Overview
On November 27, 2024, the Province of Ontario introduced Bill 229, the Working for Workers Six Act, 2024. Bill 229 is the sixth instalment in the Province’s Working for Workers legislative series. If enacted, Bill 229 would make a variety of changes to the Employment Standards Act, 2000 (ESA) and the Occupational Health and Safety Act (OHSA).
The Province also recently published coming into force information (i.e. proclamations) for a variety of amendments that were made to the ESA and the OHSA under Bill 190, the Working for Workers Five Act, 2024 (reported on here and here), Bill 149, the Working for Workers Four Act, 2024 (reported on here and here), Bill 79, the Working for Workers Act, 2023 (reported on here), and Bill 88, the Working for Workers Act, 2022, which enacted the Digital Platform Workers’ Rights Act, 2022 (originally reported on here; subsequent amendments enacted under Bill 149 reported on here and here).
On November 29, 2024, the Province also filed a slew of new regulations under the ESA and the OHSA in relation to the above legislation.
This article summarizes key changes proposed under Bill 229, coming into force information for the above legislation, and the new related regulations.
Proposed Changes Under Bill 229
Employment Standards Act, 2000
If passed, Bill 229 would make significant changes to the ESA by creating a new parental leave and a new long-term illness leave. These are discussed in more detail below.
The Province had initially published a proposal inviting comments on the proposed new leaves until January 2, 2025. However, the Province recently updated the proposal to indicate that the time period for accepting comments had closed on December 10, 2024. The Bill has also now, as of December 12, 2024, passed Third Reading in the Legislature.
New parental leave
Bill 229 would create a new unpaid and job-protected parental leave under the ESA for parents who have a child or children through adoption or surrogacy. This would be called “placement of a child leave.”

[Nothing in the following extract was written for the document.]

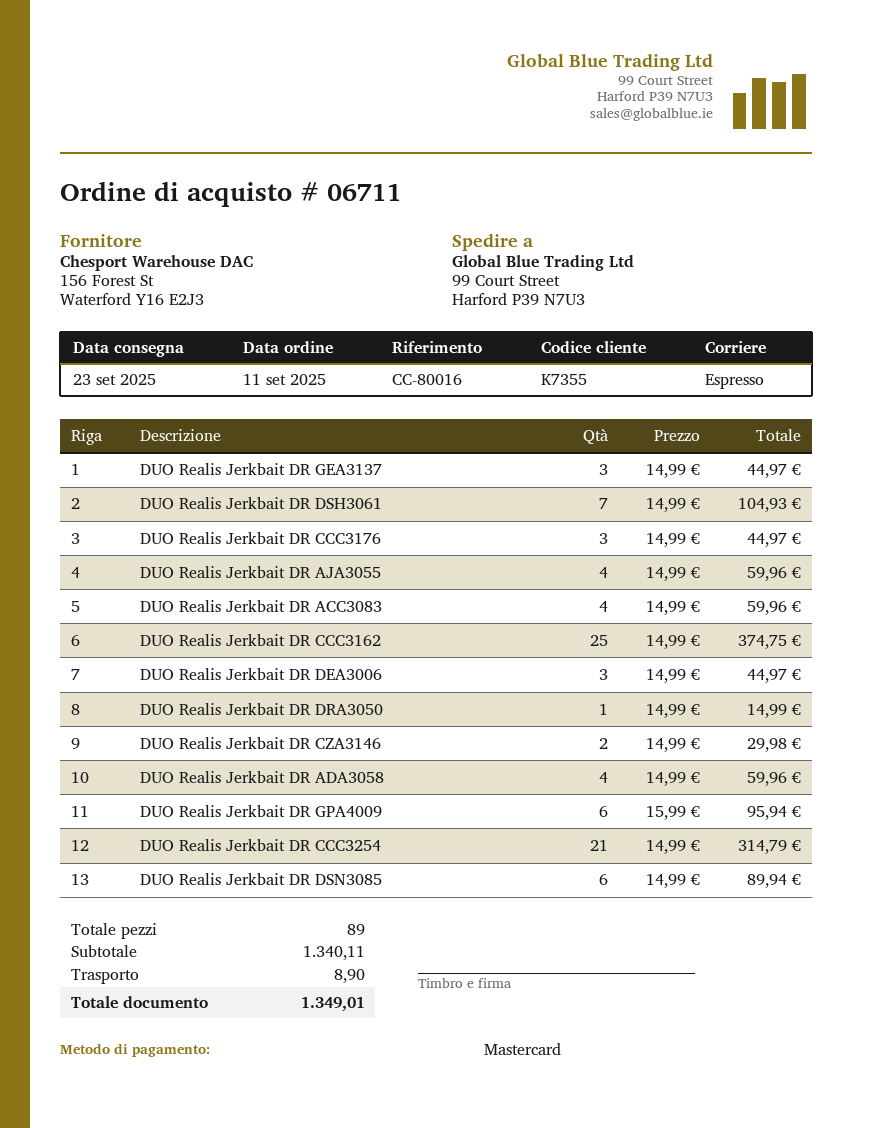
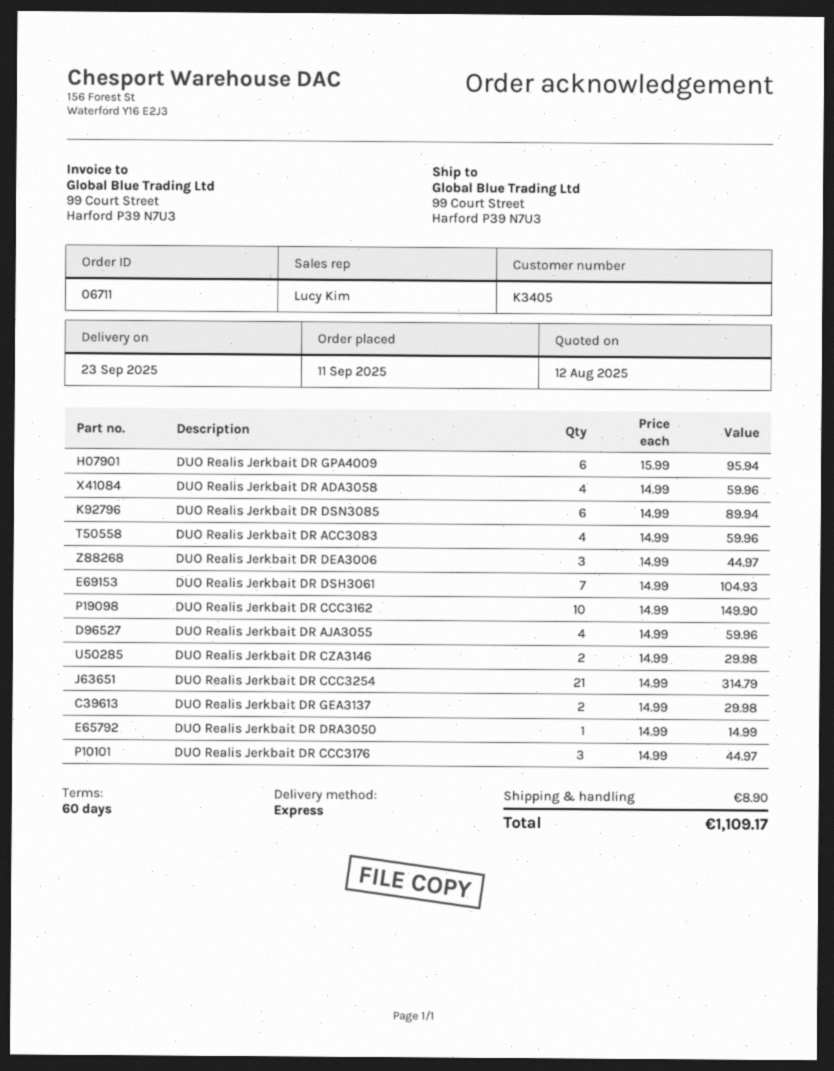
customer number: K7355 -> K3405
DUO Realis Jerkbait DR GEA3137: 3 x 14.99 = 44.97 -> 2 x 14.99 = 29.98
DUO Realis Jerkbait DR CCC3162: 25 x 14.99 = 374.75 -> 10 x 14.99 = 149.90
total: 1349.01 -> 1109.17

In its news release (the “News Release”), the Province indicates the purpose of the leave would be to ensure “Ontarians never have to choose between being a worker or a parent.”
Under this new leave, an employee who has been employed by an employer for at least 13 weeks would be entitled to up to 16 weeks of unpaid leave because of the arrival of a child (or children) into an employee’s care through adoption or surrogacy. This time off would be required to be taken consecutively. Where more than one parent is employed at the same employer, the leave is shared between the employees. Adoptive parents and parents via surrogacy would also be eligible for 62 weeks of parental leave following the placement of a child leave.

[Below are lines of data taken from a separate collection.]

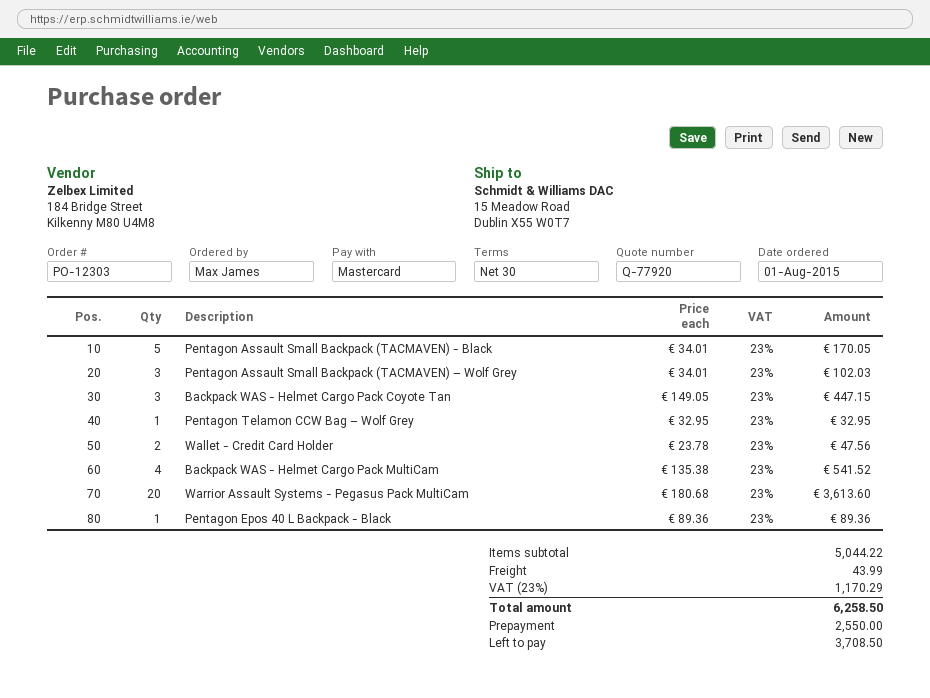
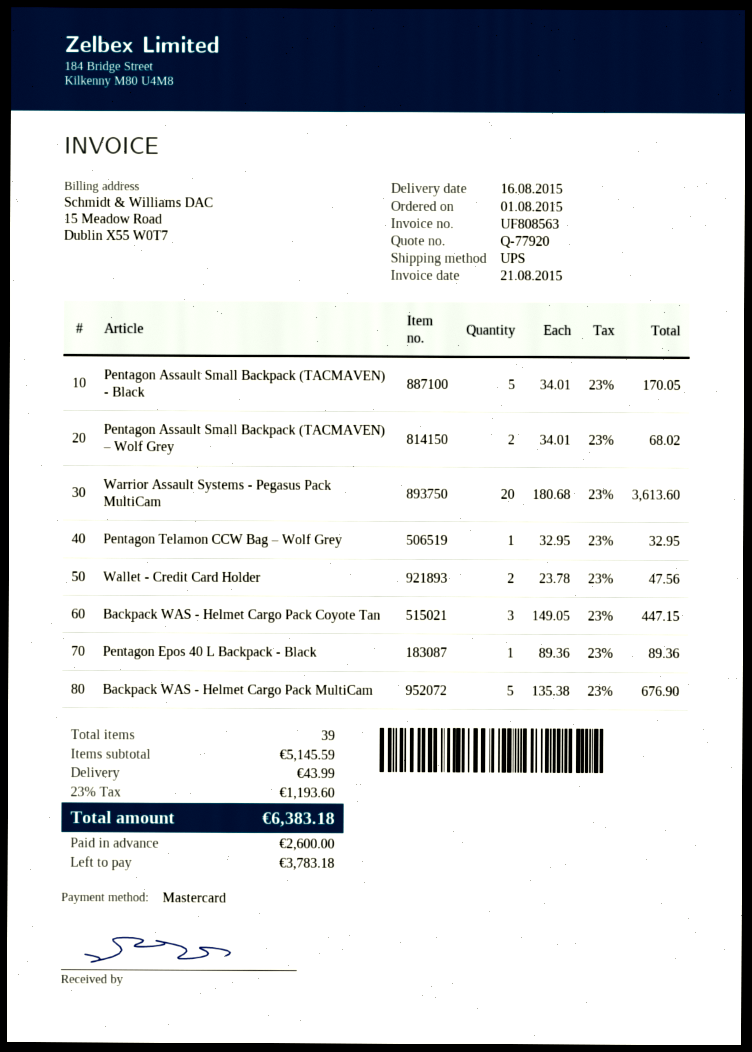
Pentagon Assault Small Backpack (TACMAVEN) – Wolf Grey: 3 x 34.01 = 102.03 -> 2 x 34.01 = 68.02
Backpack WAS - Helmet Cargo Pack MultiCam: 4 x 135.38 = 541.52 -> 5 x 135.38 = 676.90
subtotal: 5044.22 -> 5145.59
tax: 23% = 1170.29 -> 23% = 1193.60
total: 6258.50 -> 6383.18
deposit: 2550.00 -> 2600.00
balance: 3708.50 -> 3783.18

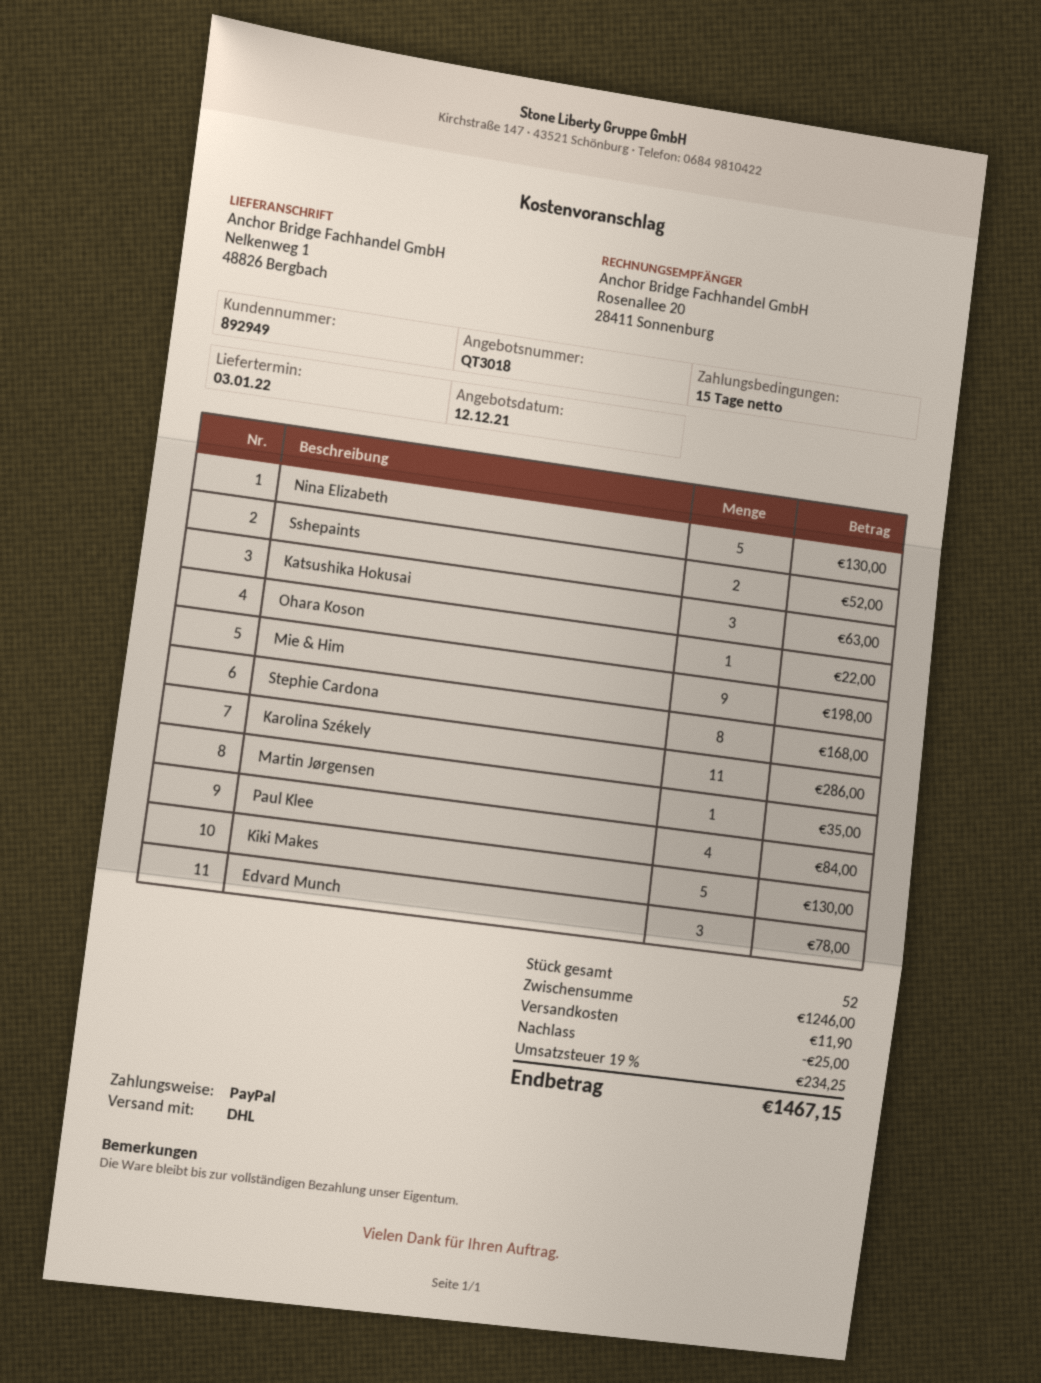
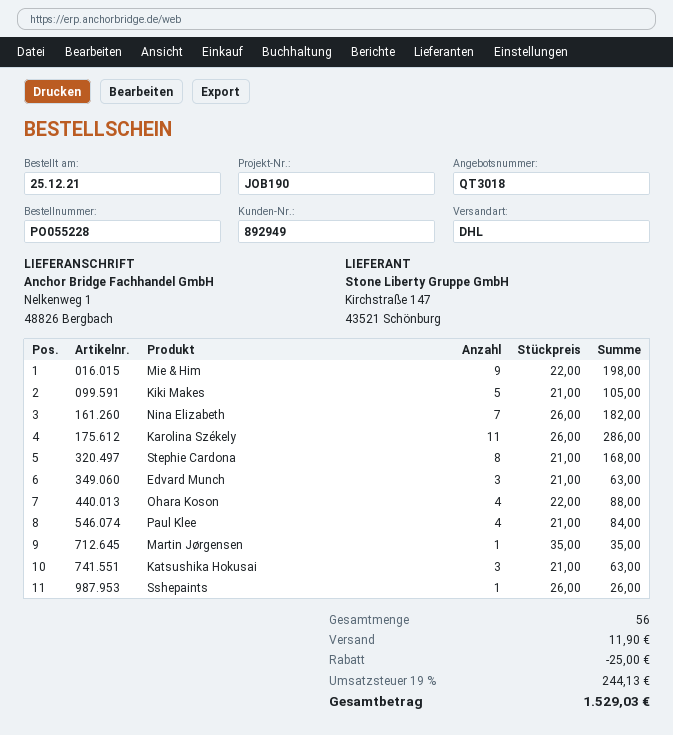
Nina Elizabeth: 5 for 130.00 -> 7 for 182.00
Sshepaints: 2 for 52.00 -> 1 for 26.00
Ohara Koson: 1 for 22.00 -> 4 for 88.00
Kiki Makes: 5 for 130.00 -> 5 for 105.00
Edvard Munch: 3 for 78.00 -> 3 for 63.00
total quantity: 52 -> 56
tax: 19% = 234.25 -> 19% = 244.13
total: 1467.15 -> 1529.03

New long-term illness leave
Bill 229 would create a new unpaid and job-protected sick leave under the ESA for employees who are unable to work due to “a serious medical condition.”
The News Release provides as follows regarding this leave:
The government also intends to propose a new 27-week long-term illness leave for employees unable to work due to a serious medical condition as defined by a medical practitioner, such as cancer, multiple sclerosis or Crohn’s. If passed, this would be one of the longest provincial leaves in Canada and would ensure workers with a serious medical condition have the time away from work they need to get treatment and recover, without risking their jobs.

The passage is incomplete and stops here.